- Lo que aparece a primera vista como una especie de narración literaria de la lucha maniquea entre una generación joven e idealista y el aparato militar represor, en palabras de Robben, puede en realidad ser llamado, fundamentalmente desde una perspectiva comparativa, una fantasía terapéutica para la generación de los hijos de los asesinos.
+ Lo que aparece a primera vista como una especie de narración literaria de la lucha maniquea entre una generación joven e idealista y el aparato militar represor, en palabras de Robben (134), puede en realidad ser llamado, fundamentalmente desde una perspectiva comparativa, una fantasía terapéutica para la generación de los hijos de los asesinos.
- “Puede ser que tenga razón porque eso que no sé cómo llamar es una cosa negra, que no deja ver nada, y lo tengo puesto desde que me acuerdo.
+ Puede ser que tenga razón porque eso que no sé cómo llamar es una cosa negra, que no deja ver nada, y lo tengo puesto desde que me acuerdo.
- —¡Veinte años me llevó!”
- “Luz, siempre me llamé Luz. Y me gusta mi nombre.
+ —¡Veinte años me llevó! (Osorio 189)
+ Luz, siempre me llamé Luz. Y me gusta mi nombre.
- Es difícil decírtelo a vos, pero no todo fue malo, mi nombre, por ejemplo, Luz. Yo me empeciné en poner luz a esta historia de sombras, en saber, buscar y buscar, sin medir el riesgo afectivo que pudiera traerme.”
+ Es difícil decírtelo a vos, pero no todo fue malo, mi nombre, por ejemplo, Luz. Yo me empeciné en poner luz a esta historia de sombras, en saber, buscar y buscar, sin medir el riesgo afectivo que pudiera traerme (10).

==

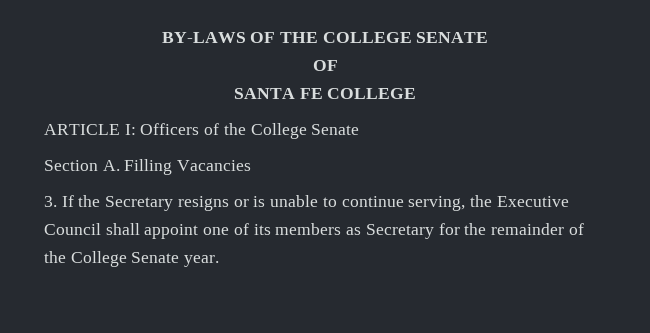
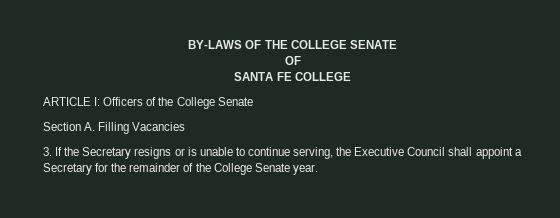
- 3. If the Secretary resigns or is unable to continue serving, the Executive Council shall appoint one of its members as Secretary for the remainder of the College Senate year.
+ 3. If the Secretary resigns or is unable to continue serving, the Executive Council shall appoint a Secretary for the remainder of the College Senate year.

### ASSIGNED TASK
Please report the number of lines in the data that include the word "pudiera", and add no other text.

### RESPONSE
2